Corporate and M&A

Restrictions on Director Resignations Effective 18 February 2021

Authors: Alasdair McLeanMichael Lhuede

Resigning directors are subject to new requirements under the Corporations Act 2001 (Cth) as a result of the Treasury Laws Amendment (Combating Illegal Phoenixing) Act 2020 (Cth) (Act).  The new requirements are effective from 18 February 2021.

The Act was passed in February 2020 to assist the regulator and liquidators to combat so-called ‘phoenix’ activity, which occurs when a company is deliberately liquidated to escape paying its debts and a new company is created to continue its business.  The Act seeks to prevent directors from improperly backdating resignations and/or resigning if they are the last remaining director.  The new provisions are aimed at ensuring directors do not avoid legal responsibility to creditors and impact the resignation of all directors.

Last director standing

Where a director’s resignation would result in the company not having any directors left, the resignation does not take effect.  Further, if a members’ resolution of a proprietary company purporting to remove a director of the company would result in the company having no directors left, the resolution is void.  ASIC have advised that notices submitted to ASIC to cease the last remaining director without replacing that director, will be rejected with effect from 18 February 2021.
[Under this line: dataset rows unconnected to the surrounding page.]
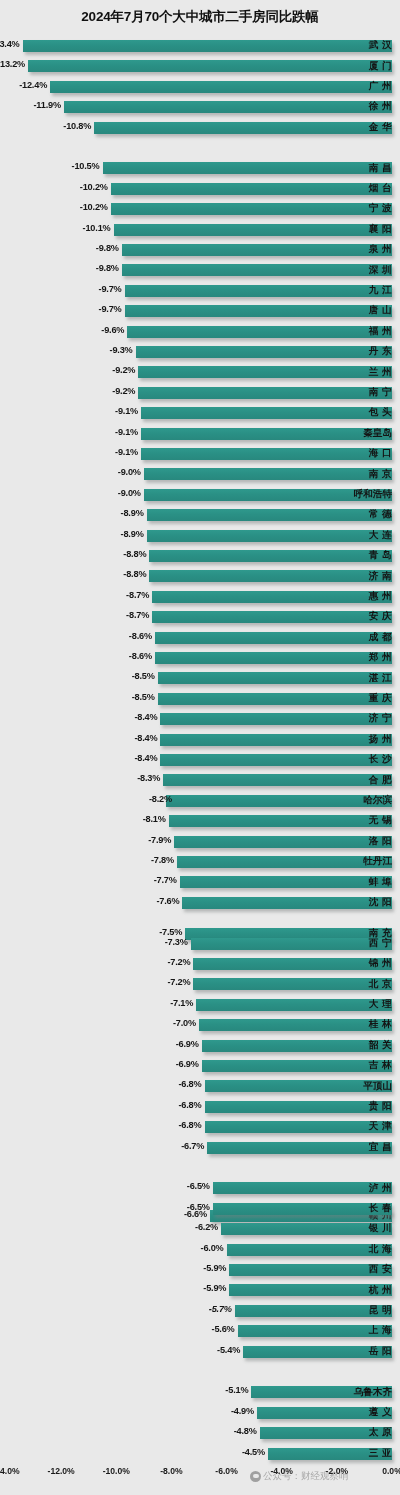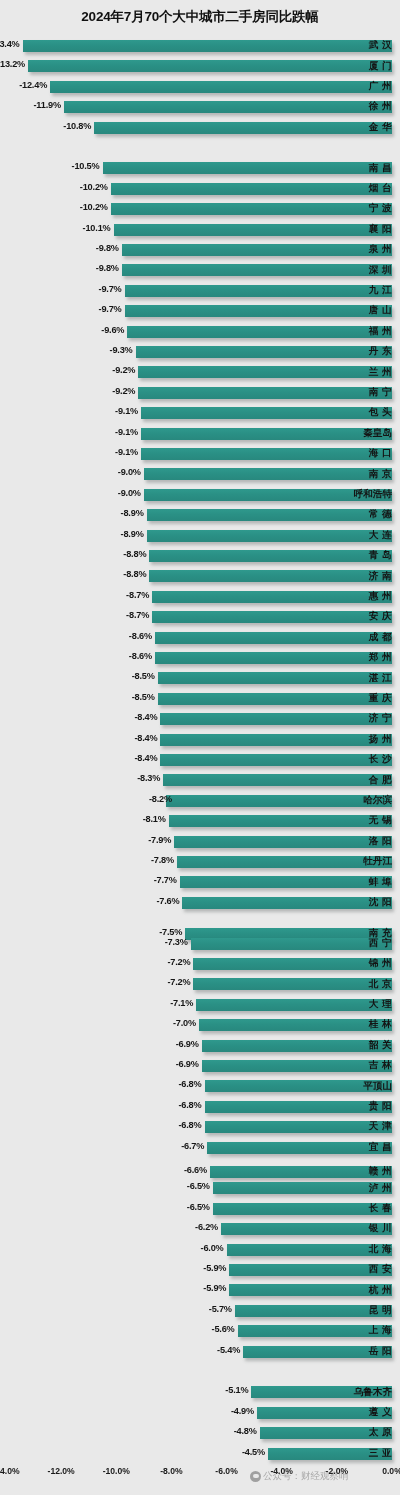"-6.6%" div.row { top: 1126px -> 1170px }
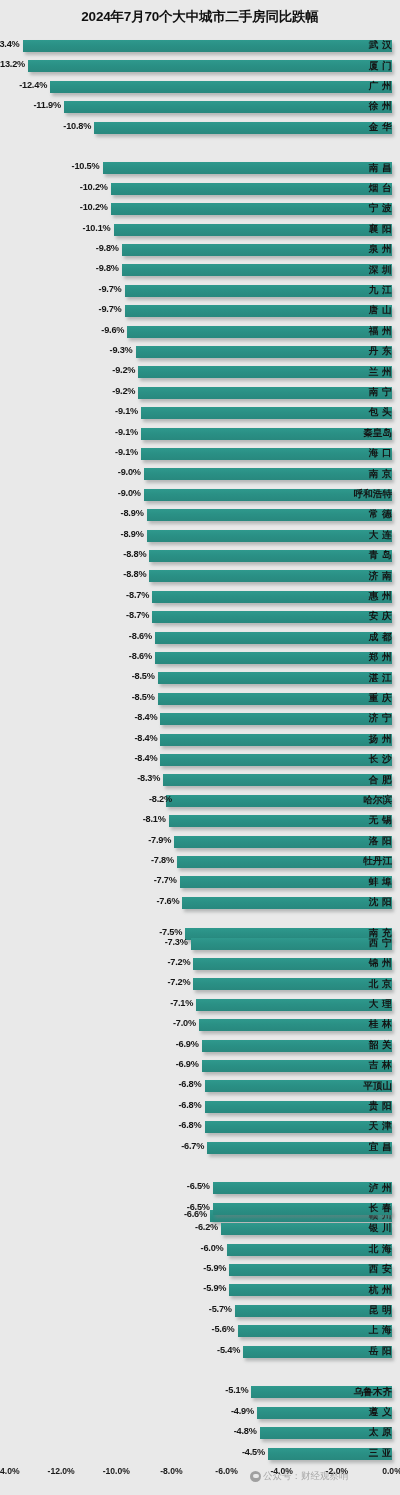"-5.7%" div.val { font-style: none -> italic }
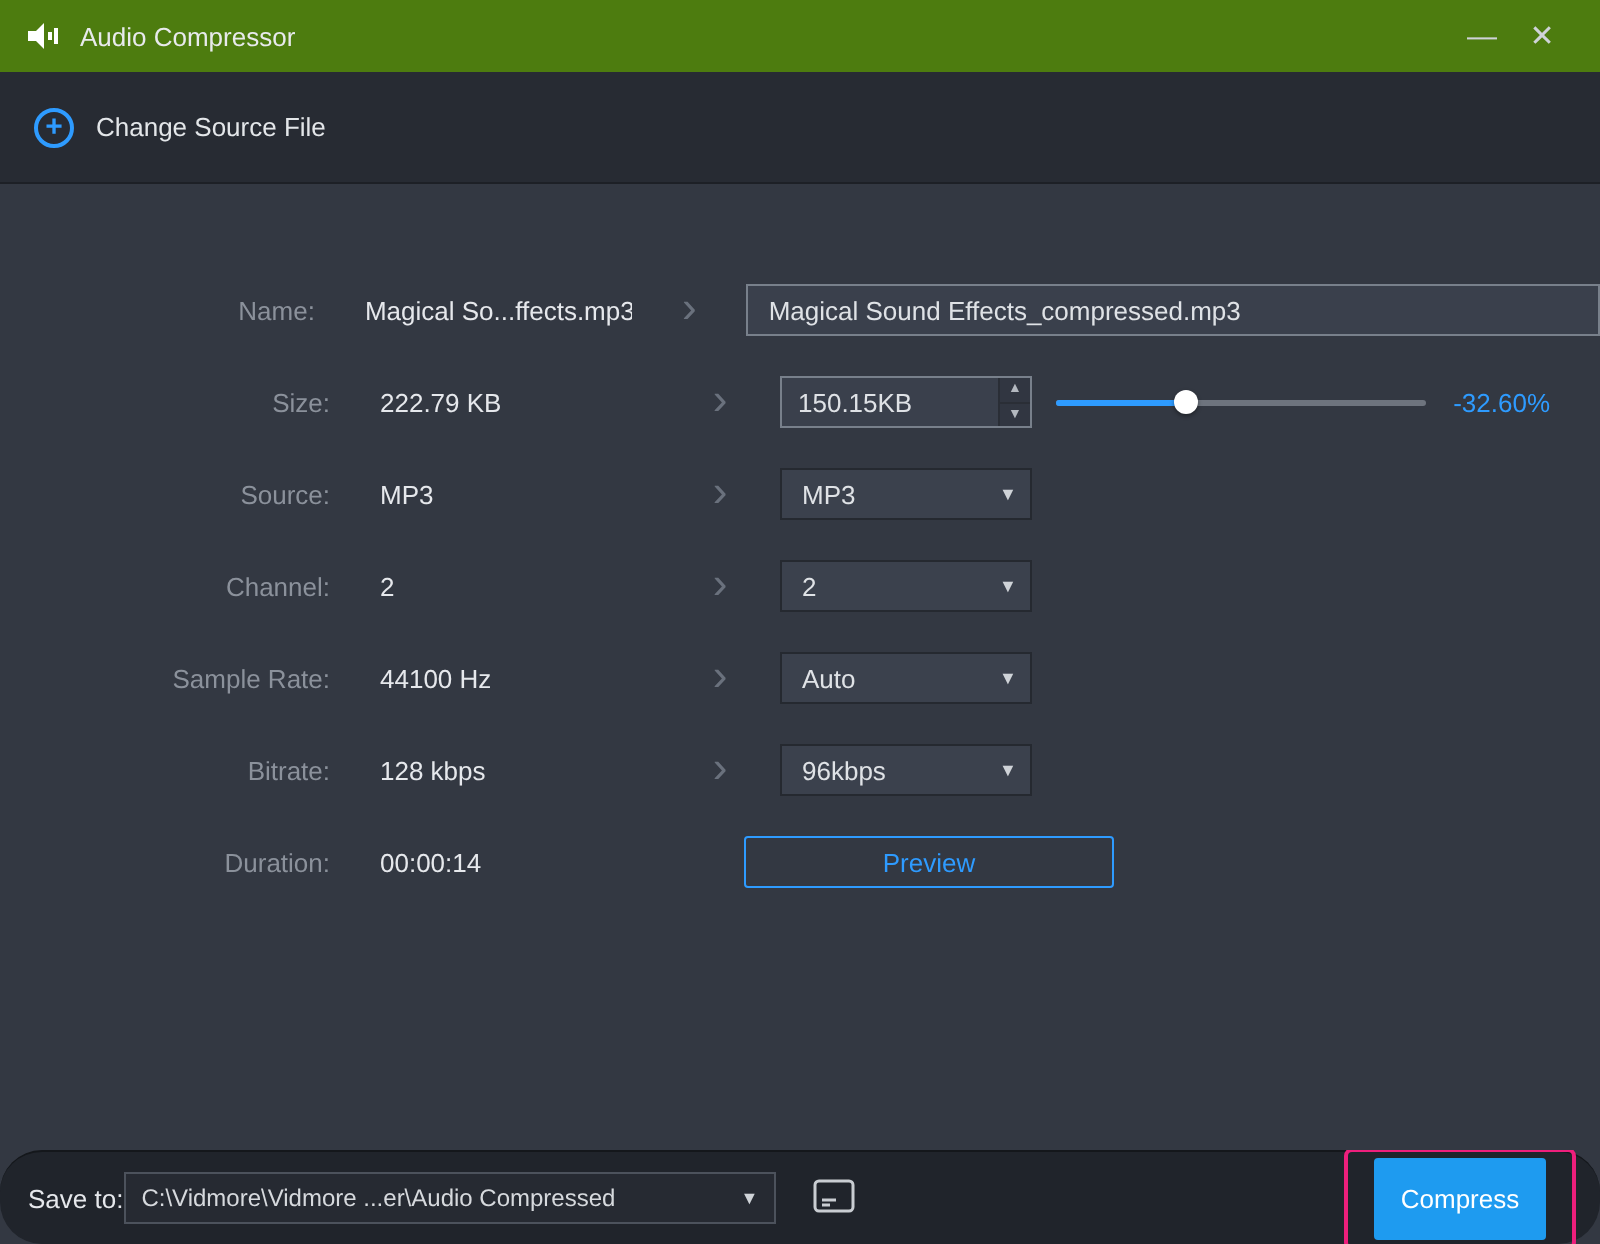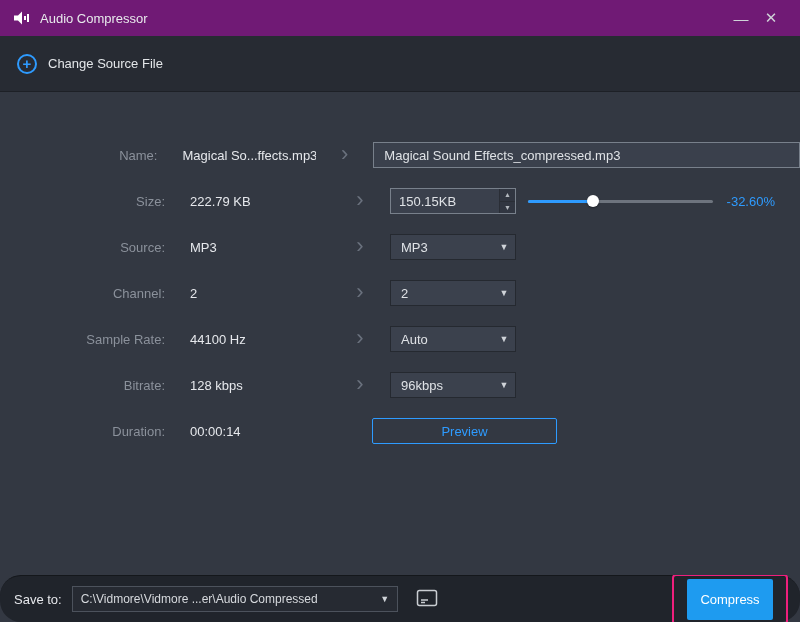"Audio Compressor" .titlebar { background: #701a75 -> #4d7c0f }
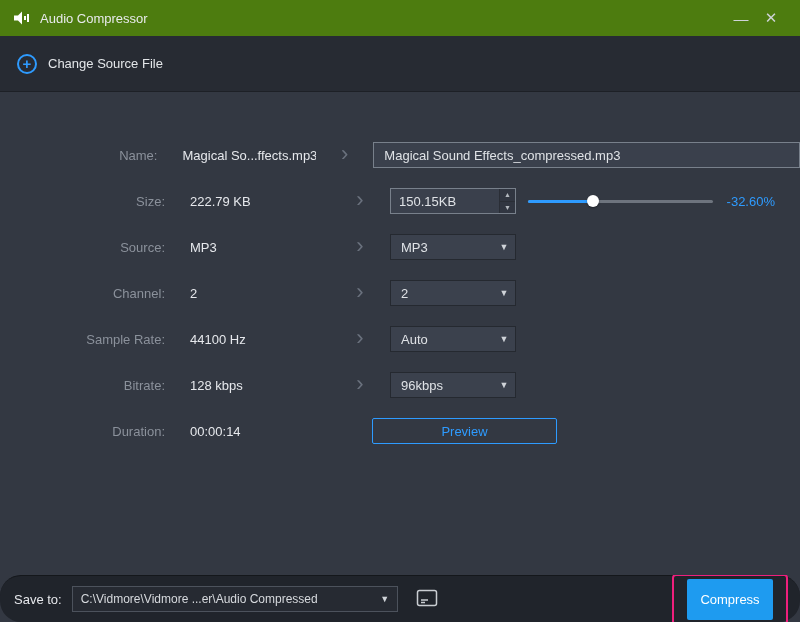"C:\Vidmore\Vidmore ...er\Audio" .path-box { margin-left: 10px -> none }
There are some limited exceptions, including where the last director is deceased, the company is being wound up, or the director never consented to the appointment.

Resignation date

If notice of a director’s resignation is lodged with ASIC more than 28 days following the day that the person ceased being a director, the resignation date will be taken to be the day the written notice is lodged with ASIC.

Both ASIC and the Court are empowered to determine a different resignation date if an application is made within certain timeframes and certain circumstances are met.  The applications will be closely reviewed.

These changes are in addition to others that were introduced as part of the Act, which came into effect on 18 February 2020.  One of the most notable changes was the introduction of a new type of voidable transaction known as a creditor-defeating disposition.  This now appears at section 588FDB of the Corporations Act 2001 (Cth).